(Extracted records)
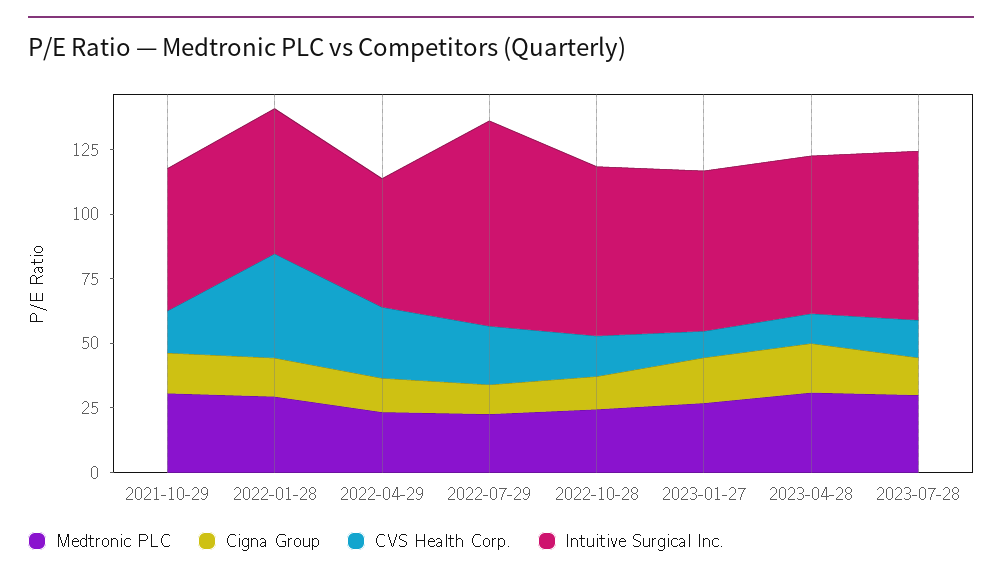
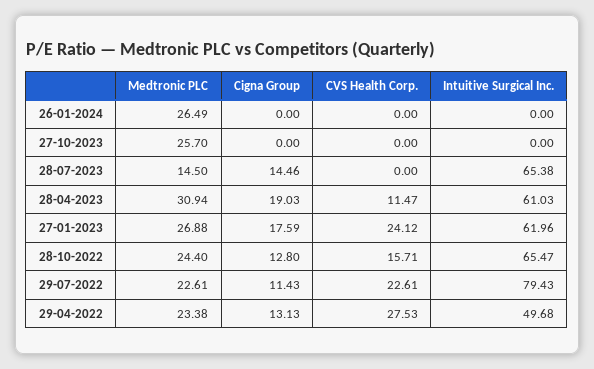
Medtronic PLC, 2021-10-29: 30 -> none
Cigna Group, 2021-10-29: 15 -> none
CVS Health Corp., 2021-10-29: 15 -> none
Intuitive Surgical Inc., 2021-10-29: 55 -> none
Medtronic PLC, 2022-01-28: 30 -> none
Cigna Group, 2022-01-28: 15 -> none
CVS Health Corp., 2022-01-28: 40 -> none
Intuitive Surgical Inc., 2022-01-28: 55 -> none
CVS Health Corp., 2023-01-27: 10 -> 24.12
Medtronic PLC, 2023-07-28: 30 -> 14.5
CVS Health Corp., 2023-07-28: 15 -> 0
Medtronic PLC, 26-01-2024: none -> 26.49
Cigna Group, 26-01-2024: none -> 0
CVS Health Corp., 26-01-2024: none -> 0
Intuitive Surgical Inc., 26-01-2024: none -> 0
Medtronic PLC, 27-10-2023: none -> 25.7
Cigna Group, 27-10-2023: none -> 0
CVS Health Corp., 27-10-2023: none -> 0
Intuitive Surgical Inc., 27-10-2023: none -> 0

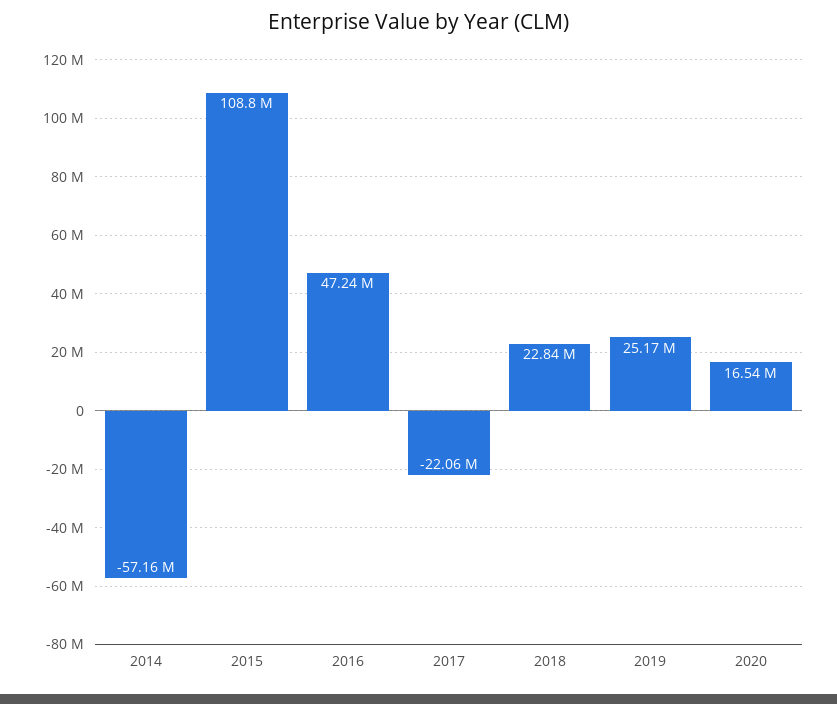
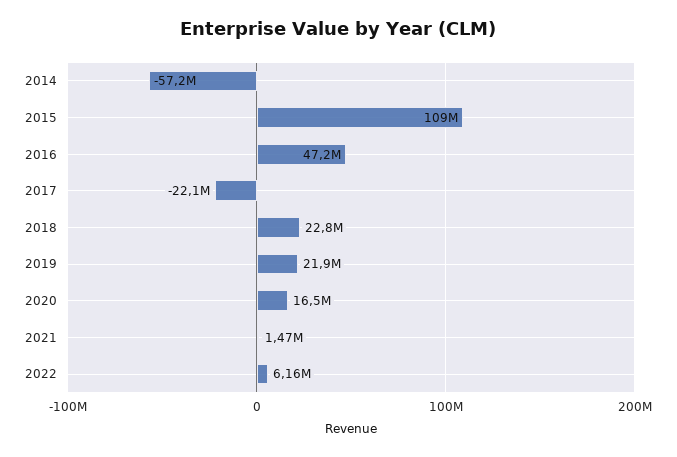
2019: 25170000 -> 21900000
2021: none -> 1470000
2022: none -> 6160000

### About this exercise
Quote the records above exactly, leaving out any pictures.

### Task answer
Medtronic PLC, 2021-10-29: 30 -> none
Cigna Group, 2021-10-29: 15 -> none
CVS Health Corp., 2021-10-29: 15 -> none
Intuitive Surgical Inc., 2021-10-29: 55 -> none
Medtronic PLC, 2022-01-28: 30 -> none
Cigna Group, 2022-01-28: 15 -> none
CVS Health Corp., 2022-01-28: 40 -> none
Intuitive Surgical Inc., 2022-01-28: 55 -> none
CVS Health Corp., 2023-01-27: 10 -> 24.12
Medtronic PLC, 2023-07-28: 30 -> 14.5
CVS Health Corp., 2023-07-28: 15 -> 0
Medtronic PLC, 26-01-2024: none -> 26.49
Cigna Group, 26-01-2024: none -> 0
CVS Health Corp., 26-01-2024: none -> 0
Intuitive Surgical Inc., 26-01-2024: none -> 0
Medtronic PLC, 27-10-2023: none -> 25.7
Cigna Group, 27-10-2023: none -> 0
CVS Health Corp., 27-10-2023: none -> 0
Intuitive Surgical Inc., 27-10-2023: none -> 0

2019: 25170000 -> 21900000
2021: none -> 1470000
2022: none -> 6160000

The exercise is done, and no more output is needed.